Your goal: Practice item. Set the material below down again exactly, with no pictures.

Records provided:

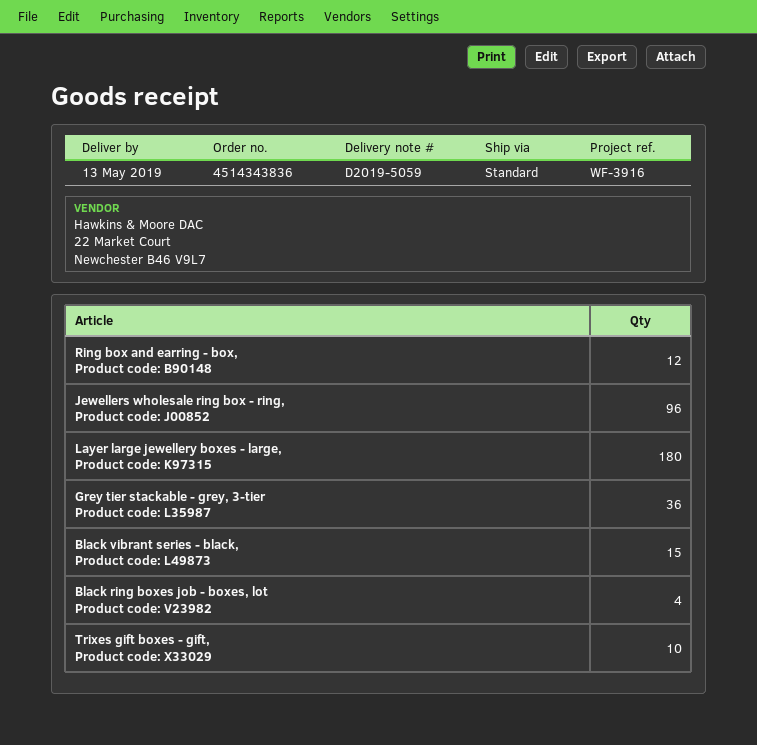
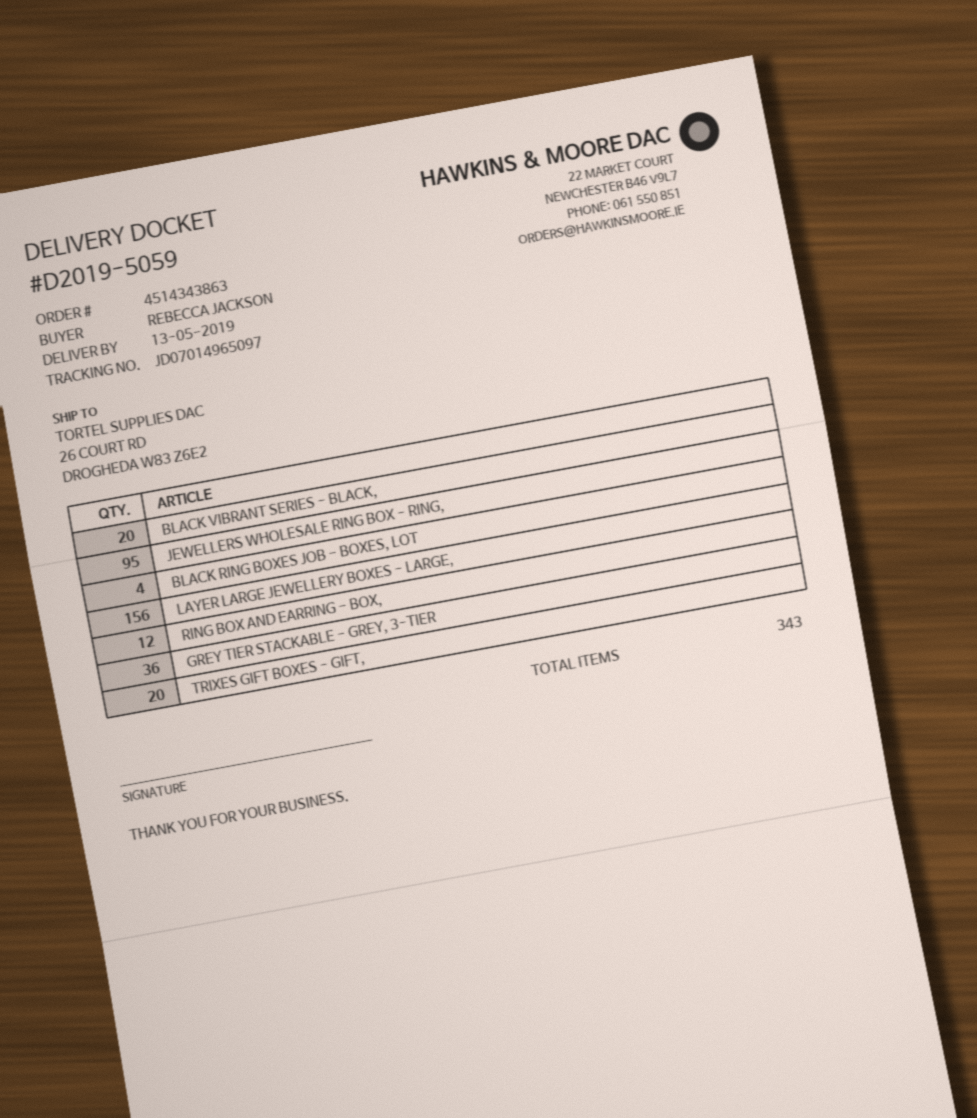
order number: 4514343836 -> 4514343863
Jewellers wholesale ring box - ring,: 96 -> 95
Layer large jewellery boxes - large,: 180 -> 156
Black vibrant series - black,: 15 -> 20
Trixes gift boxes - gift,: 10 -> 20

The completed task:
order number: 4514343836 -> 4514343863
Jewellers wholesale ring box - ring,: 96 -> 95
Layer large jewellery boxes - large,: 180 -> 156
Black vibrant series - black,: 15 -> 20
Trixes gift boxes - gift,: 10 -> 20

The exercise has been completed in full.